Chose amusante, on retrouve dans la nouvelle un nom déjà vu dans Mauvaise Donne. Chose qui se reverra dans la nouvelle suivante.
Une Offrande très précieuse
Cette fois, nous voilà du côté des Ouromagne, voisin cette fois de Bromael, voisin et surtout ennemi. Cecht réussit à fuir un champ de bataille avec l'un de ses compatriotes. Sauf que celui-ci est sur le point de mourir. Alors qu'il finit par le laisser seul, il va rencontrer dans la foret une étrange vieille femme. Celle-ci lui affirme pouvoir soigner son compagnon, le seul à pouvoir les ramener chez eux, mais pour cela, il va devoir aller dans un vieux temple cherché une offrande.

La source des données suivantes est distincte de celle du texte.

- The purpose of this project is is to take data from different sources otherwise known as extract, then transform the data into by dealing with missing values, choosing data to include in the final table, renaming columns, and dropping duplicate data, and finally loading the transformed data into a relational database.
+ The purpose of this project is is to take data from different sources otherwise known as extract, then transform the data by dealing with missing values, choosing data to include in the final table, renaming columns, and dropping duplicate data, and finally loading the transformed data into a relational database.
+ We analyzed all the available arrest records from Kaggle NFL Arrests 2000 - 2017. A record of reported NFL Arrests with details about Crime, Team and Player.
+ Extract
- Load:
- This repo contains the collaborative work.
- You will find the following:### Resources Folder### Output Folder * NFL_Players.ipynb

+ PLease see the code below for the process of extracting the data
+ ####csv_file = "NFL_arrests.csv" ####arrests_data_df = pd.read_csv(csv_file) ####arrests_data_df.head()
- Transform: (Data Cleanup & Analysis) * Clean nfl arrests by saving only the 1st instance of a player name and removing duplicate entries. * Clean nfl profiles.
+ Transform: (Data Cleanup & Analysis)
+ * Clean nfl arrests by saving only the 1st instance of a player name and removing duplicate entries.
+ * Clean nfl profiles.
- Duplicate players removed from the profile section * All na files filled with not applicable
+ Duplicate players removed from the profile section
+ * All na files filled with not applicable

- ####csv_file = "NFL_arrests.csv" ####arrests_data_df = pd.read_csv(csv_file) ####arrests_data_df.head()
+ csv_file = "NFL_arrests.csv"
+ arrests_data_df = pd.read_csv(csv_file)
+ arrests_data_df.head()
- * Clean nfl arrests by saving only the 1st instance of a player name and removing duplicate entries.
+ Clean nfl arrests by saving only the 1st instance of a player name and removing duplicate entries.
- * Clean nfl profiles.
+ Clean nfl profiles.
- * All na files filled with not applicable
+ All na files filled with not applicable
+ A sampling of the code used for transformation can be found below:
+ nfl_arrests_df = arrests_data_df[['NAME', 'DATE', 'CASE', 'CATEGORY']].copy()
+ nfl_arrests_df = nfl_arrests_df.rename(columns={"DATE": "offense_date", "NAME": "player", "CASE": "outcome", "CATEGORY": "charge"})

Si la nouvelle est finalement très classique, elle n'en est pas moins efficace et pleine d'émotion. Niveau connexion avec Le Service des Dames et Mauvaise Donne, on retrouve le siège de Kaellsbruck (Benvenuto y était) mais aussi le chevalier aux épines qui semble être AEdan.
Le conte de Suzelle
Voilà une nouvelle faisant appel au conte de fées. Suzelle, petite fille plutôt remuante, rencontre par hasard ce qui semblerait être un elfe (dans le style Tolkien). Elle va passer sa vie à attendre le retour de celui-ci. Vie que nous allons découvrir, de son enfance, à son mariage forcé, la naissance de ses enfants, la mort de son fils cadet et puis, l'exil qu'elle s'impose jusqu'au dernier moment. La chute est prévisible, mais on se laisse prendre au jeu et dans la vie de Suzelle. C'est mignon et finalement, ça change un peu des premières nouvelles, plus sombres.
Jour de Guigne
Jour de Guigne est la nouvelle la plus légère du recueil. Maitre Calame, un copiste, ce voit atteint du Syndrôme de Palimpseste. Le pauvre homme, pour avoir copié un texte sur un parchemin "d'occasion", il écope d'une malédiction qui fait de lui l'homme le plus malchanceux de tout le Vieux-Royaume. C'est frais, c'est drôle, ça fait penser à du Pratchett. Et ça fait du bien.
Un Amour Dévorant
Nous revenons dans un registre plus sérieux. Un Amour Dévorant flirte avec le fantastique. A Noant-le-Vieux, les habitants vivent avec la peur des Appeleurs, des fantômes d'un temps lointain qui parcourent la forêt en quête d'une jeune femme. Un homme, serviteur du Desséché (l'un des dieux du Vieux-Royaume) va mener son enquête. C'est une nouvelle assez angoissante, plutôt noire, qui me fait un peu penser à du Lovecraft en terre fantasy. Même si elle est somme toute classique dans son thème, elle fonctionne parfaitement.
Le Confident
La dernière nouvelle du recueil nous plonge dans le noir. On y suit un membre du culte du Desséché qui s'est volontairement plongé dans le noir le plus total pour devenir un confident. C'est une histoire à nouveau angoissante, plus par son ambiance clause et obscure que par son thème (et encore). C'est aussi malheureusement, celle que j'ai le moins apprécié. J'ai eu beaucoup de mal à entrée dedans malgré une histoire qui me semble pourtant intéressante.
Le recueil en entier est un véritable petit bijou. Jaworski est un conteur fabuleux avec une maîtrise des mots qui me rend assez jalouse. Le travail effectué sur chaque nouvelle est assez dingue, que se soit dans le choix des phrases, des mots, des tournures, mais aussi dans la création des personnages ou des lieux. Tout est maitrisé chez Jaworski et cela donne vraiment quelque chose de passionnant. Je pense aussi que, malheureusement, cela peut en rebuter certain. Ce n'est pas mon cas, bien sûr, vu que j'adore ce genre de texte. Sans parler de la technique, j'ai vraiment aimé presque toutes les nouvelles. Le Vieux-Royaume est fait de divers pays ayant chacun sa culture bien définie mais communicant entre eux et finalement à la fois différent et semblable. J'ai aussi apprécié que certaines nouvelles soient connectées entre elles et qu'elles nous éclairent un peu plus ainsi sur quelques épisodes marquants pour le Sénateur Ducatore (le siège de Kaellsbruck).
Au final donc, c'est un excellent recueil, un complément ou une première approche parfaite pour Gagner la Guerre. La seule chose que je regrette, c'est que par rapport à l'édition original des Moutons Électriques, il manque deux nouvelles et l'introduction par Benvenuto dans l'édition Folio (une raison pour acheter la version des Moutons, pourquoi pas pour Noël...).